Troubleshooting STT not picking up utterances
Learn how to diagnose and resolve speech-to-text detection failures when STT fails to register user speech, including noise cancellation issues, STT provider limitations, and configuration recommendations.
Last Updated:
The speech-to-text (STT) pipeline may fail to detect user input even when the user is speaking. This guide covers symptoms, potential causes, and troubleshooting steps based on real-world customer interactions.
Symptoms
- No errors reported from the STT pipeline (
on_errorhook not triggered) - Agent state changes correctly from
speaking→listening - User state does not change from
listening→speaking, despite audio being sent from the user's microphone - Issue persists even after amplifying audio with a gain function
- STT resumes working after several retries, and the conversation continues normally
- Observed on both short and longer utterances
Example log excerpt showing STT working correctly:
{"message":"STT turn metrics: 0.401 seconds"}
Typical STT latency: 400–500ms.
Setup
Noise Cancellation: noise_cancellation.BVCTelephony() (agent side) + krisp_enabled=True on participant creation
TTS: 11Labs (no issues observed)
STT Providers Tested:
- Deepgram → good results for English
- Azure → best results for Arabic (used in production)
Agent Config:
self.session = AgentSession[Any]( turn_detection="vad", vad=self.context.proc.userdata["vad"], stt=self._stt, llm=self._llm, tts=self._tts, max_endpointing_delay=1, user_away_timeout=30,)
STT Configuration (Azure):
azure.STT( speech_key=settings.AZURE_SPEECH_KEY, speech_region=settings.AZURE_SPEECH_REGION, segmentation_silence_timeout_ms=100, segmentation_max_time_ms=20000, segmentation_strategy="Default", language=conf_.language, # e.g., "ar-SA" or "en-US")

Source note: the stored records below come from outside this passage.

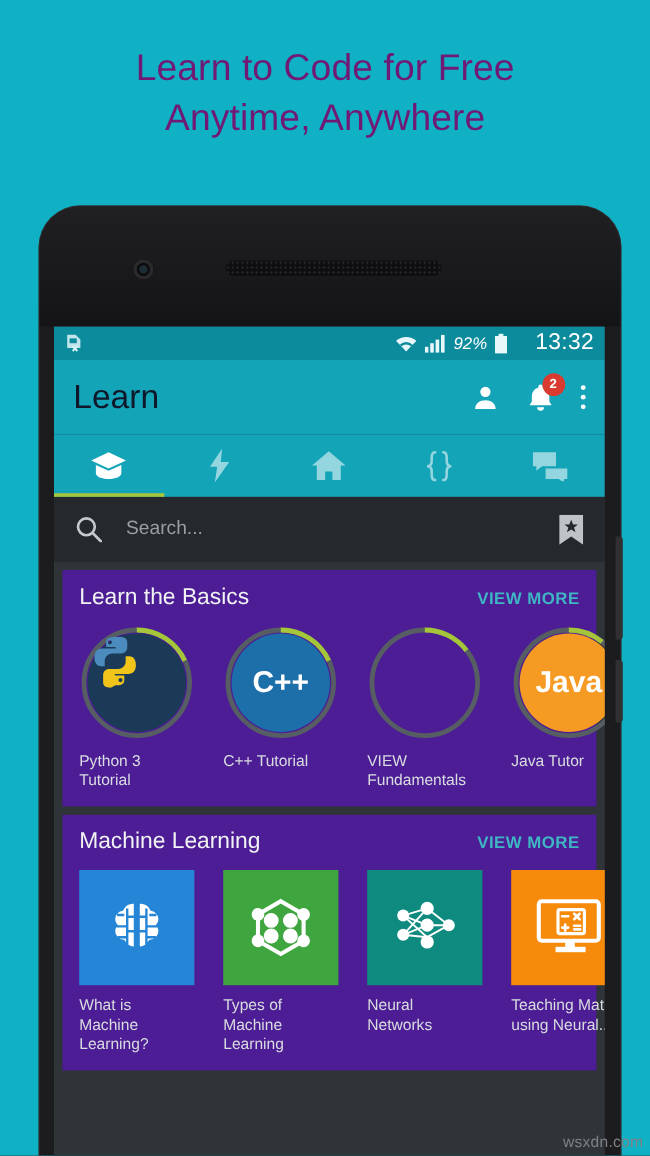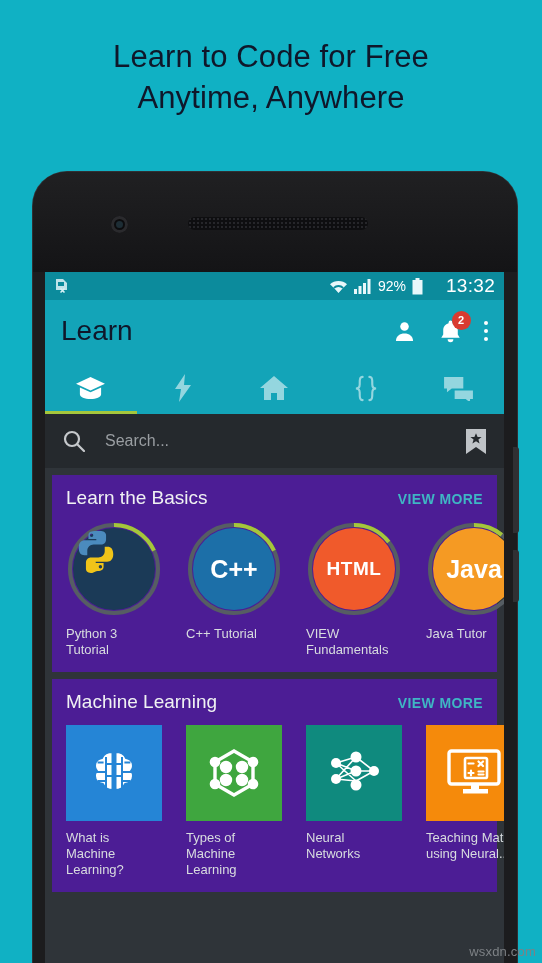--- a/index.html
+++ b/index.html
@@ -13,7 +13,7 @@
   
   .headline {
     position:absolute; top:36px; left:0; width:542px;
-    text-align:center; color:#0f172a;
+    text-align:center; color:#701a75;
     font-size:31px; line-height:41px; font-weight:400;
     letter-spacing:0.1px;
   }

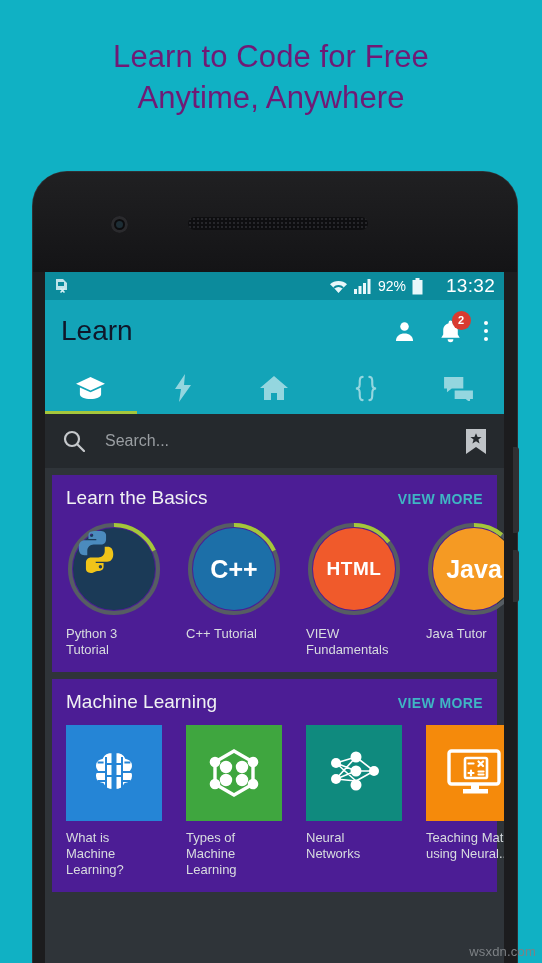--- a/index.html
+++ b/index.html
@@ -71,7 +71,7 @@
   .sb-left { display:flex; align-items:center; gap:5px; }
   .sb-right { margin-left:auto; display:flex; align-items:center; gap:6px; }
   .sb-time { font-size:19px; color:#ffffff; letter-spacing:0.3px;margin-left:17px; }
-  .sb-pct { font-size:14px; color:#ffffff; }
+  .sb-pct { font-size:14px; color:#ffffff;font-style:italic; }
   svg.ic { display:block; }
 
   

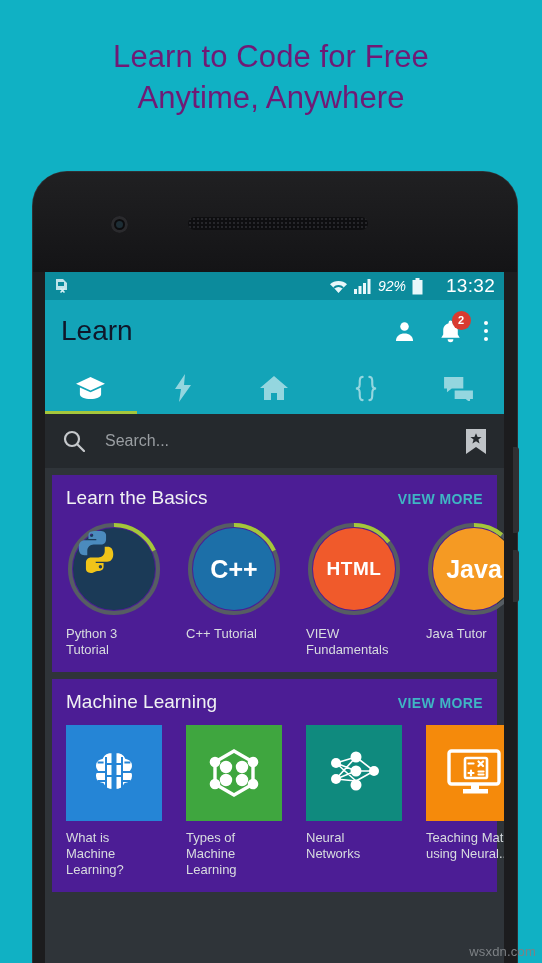--- a/index.html
+++ b/index.html
@@ -311,7 +311,6 @@
               <circle cx="48" cy="48" r="44" fill="none" stroke="#565d63" stroke-width="4"></circle>
               <circle cx="48" cy="48" r="44" fill="none" stroke="#a5c63b" stroke-width="4" stroke-dasharray="40 287" transform="rotate(-90 48 48)"></circle>
             </svg>
-            <div class="disc" style="background:#f05a2b;font-size:19px;letter-spacing:.5px">HTML</div>
           </div>
           <div class="lbl">VIEW Fundamentals</div>
         </div>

Custom Audio Gain Function:
def _amplify_audio_frame(self, base_frame: rtc.AudioFrame, gain: float): audio_data = np.frombuffer(base_frame.data, dtype=np.int16) audio_data = (audio_data * gain).astype(np.int16) return rtc.AudioFrame( data=audio_data.tobytes(), sample_rate=base_frame.sample_rate, num_channels=base_frame.num_channels, samples_per_channel=base_frame.samples_per_channel, )
Investigation & Findings
Noise Cancellation May Suppress Speech
Removing BVCTelephony noise cancellation improved STT detection. Aggressive noise cancellation can suppress valid speech, especially in noisy environments or when audio quality is already degraded.
Short Utterances Are Harder to Detect
This is a known issue with many STT providers—brief responses (1–3 words) may not reliably trigger detection.
Workaround: Encourage users to respond in full sentences.
Azure STT Known Issues
Issue #1003 on Azure Speech Known Issues describes similar behavior. Review Azure's known issues to check for ongoing bugs affecting your language or configuration.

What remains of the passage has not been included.